[Version comparison data]

- Opening Delimiter -

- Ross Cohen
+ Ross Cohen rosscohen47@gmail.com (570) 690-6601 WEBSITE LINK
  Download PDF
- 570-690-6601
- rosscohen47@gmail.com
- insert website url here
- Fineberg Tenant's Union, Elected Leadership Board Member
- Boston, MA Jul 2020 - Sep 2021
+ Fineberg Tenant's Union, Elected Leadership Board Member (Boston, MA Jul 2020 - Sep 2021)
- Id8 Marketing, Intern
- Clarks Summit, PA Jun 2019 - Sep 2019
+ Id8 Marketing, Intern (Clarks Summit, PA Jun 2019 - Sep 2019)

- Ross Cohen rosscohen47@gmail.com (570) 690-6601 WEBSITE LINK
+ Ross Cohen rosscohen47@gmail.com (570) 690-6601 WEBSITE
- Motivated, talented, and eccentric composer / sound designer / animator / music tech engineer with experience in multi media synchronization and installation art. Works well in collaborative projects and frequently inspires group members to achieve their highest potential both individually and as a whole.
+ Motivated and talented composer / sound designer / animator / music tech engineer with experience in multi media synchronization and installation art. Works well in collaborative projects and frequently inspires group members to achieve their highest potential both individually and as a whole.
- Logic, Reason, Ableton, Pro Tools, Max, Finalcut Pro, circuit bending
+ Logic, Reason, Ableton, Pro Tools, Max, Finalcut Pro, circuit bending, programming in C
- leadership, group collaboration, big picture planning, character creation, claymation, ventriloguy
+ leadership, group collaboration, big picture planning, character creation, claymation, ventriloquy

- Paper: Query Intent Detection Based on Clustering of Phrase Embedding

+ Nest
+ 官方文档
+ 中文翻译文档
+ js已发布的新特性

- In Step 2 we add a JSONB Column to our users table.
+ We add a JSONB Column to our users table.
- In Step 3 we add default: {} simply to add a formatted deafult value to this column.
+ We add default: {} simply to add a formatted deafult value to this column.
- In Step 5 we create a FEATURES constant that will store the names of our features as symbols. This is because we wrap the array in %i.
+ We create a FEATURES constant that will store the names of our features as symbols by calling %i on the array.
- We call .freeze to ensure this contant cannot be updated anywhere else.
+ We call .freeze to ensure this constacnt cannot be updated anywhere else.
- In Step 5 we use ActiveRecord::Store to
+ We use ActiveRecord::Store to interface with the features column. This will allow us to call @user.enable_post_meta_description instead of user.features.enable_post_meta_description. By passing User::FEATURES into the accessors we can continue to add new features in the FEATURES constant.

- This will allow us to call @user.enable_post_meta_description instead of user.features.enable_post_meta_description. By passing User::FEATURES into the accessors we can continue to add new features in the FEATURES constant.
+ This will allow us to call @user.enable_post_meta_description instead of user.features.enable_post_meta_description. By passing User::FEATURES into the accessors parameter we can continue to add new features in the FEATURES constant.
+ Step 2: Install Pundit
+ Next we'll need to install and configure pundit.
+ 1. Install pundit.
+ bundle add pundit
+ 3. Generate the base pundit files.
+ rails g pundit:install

- Closing Delimiter -

- [Your goal]:
The data above needs to be given again exactly, with no line left out.

- [Solution to this exercise]:
- Ross Cohen
+ Ross Cohen rosscohen47@gmail.com (570) 690-6601 WEBSITE LINK
  Download PDF
- 570-690-6601
- rosscohen47@gmail.com
- insert website url here
- Fineberg Tenant's Union, Elected Leadership Board Member
- Boston, MA Jul 2020 - Sep 2021
+ Fineberg Tenant's Union, Elected Leadership Board Member (Boston, MA Jul 2020 - Sep 2021)
- Id8 Marketing, Intern
- Clarks Summit, PA Jun 2019 - Sep 2019
+ Id8 Marketing, Intern (Clarks Summit, PA Jun 2019 - Sep 2019)

- Ross Cohen rosscohen47@gmail.com (570) 690-6601 WEBSITE LINK
+ Ross Cohen rosscohen47@gmail.com (570) 690-6601 WEBSITE
- Motivated, talented, and eccentric composer / sound designer / animator / music tech engineer with experience in multi media synchronization and installation art. Works well in collaborative projects and frequently inspires group members to achieve their highest potential both individually and as a whole.
+ Motivated and talented composer / sound designer / animator / music tech engineer with experience in multi media synchronization and installation art. Works well in collaborative projects and frequently inspires group members to achieve their highest potential both individually and as a whole.
- Logic, Reason, Ableton, Pro Tools, Max, Finalcut Pro, circuit bending
+ Logic, Reason, Ableton, Pro Tools, Max, Finalcut Pro, circuit bending, programming in C
- leadership, group collaboration, big picture planning, character creation, claymation, ventriloguy
+ leadership, group collaboration, big picture planning, character creation, claymation, ventriloquy

- Paper: Query Intent Detection Based on Clustering of Phrase Embedding

+ Nest
+ 官方文档
+ 中文翻译文档
+ js已发布的新特性

- In Step 2 we add a JSONB Column to our users table.
+ We add a JSONB Column to our users table.
- In Step 3 we add default: {} simply to add a formatted deafult value to this column.
+ We add default: {} simply to add a formatted deafult value to this column.
- In Step 5 we create a FEATURES constant that will store the names of our features as symbols. This is because we wrap the array in %i.
+ We create a FEATURES constant that will store the names of our features as symbols by calling %i on the array.
- We call .freeze to ensure this contant cannot be updated anywhere else.
+ We call .freeze to ensure this constacnt cannot be updated anywhere else.
- In Step 5 we use ActiveRecord::Store to
+ We use ActiveRecord::Store to interface with the features column. This will allow us to call @user.enable_post_meta_description instead of user.features.enable_post_meta_description. By passing User::FEATURES into the accessors we can continue to add new features in the FEATURES constant.

- This will allow us to call @user.enable_post_meta_description instead of user.features.enable_post_meta_description. By passing User::FEATURES into the accessors we can continue to add new features in the FEATURES constant.
+ This will allow us to call @user.enable_post_meta_description instead of user.features.enable_post_meta_description. By passing User::FEATURES into the accessors parameter we can continue to add new features in the FEATURES constant.
+ Step 2: Install Pundit
+ Next we'll need to install and configure pundit.
+ 1. Install pundit.
+ bundle add pundit
+ 3. Generate the base pundit files.
+ rails g pundit:install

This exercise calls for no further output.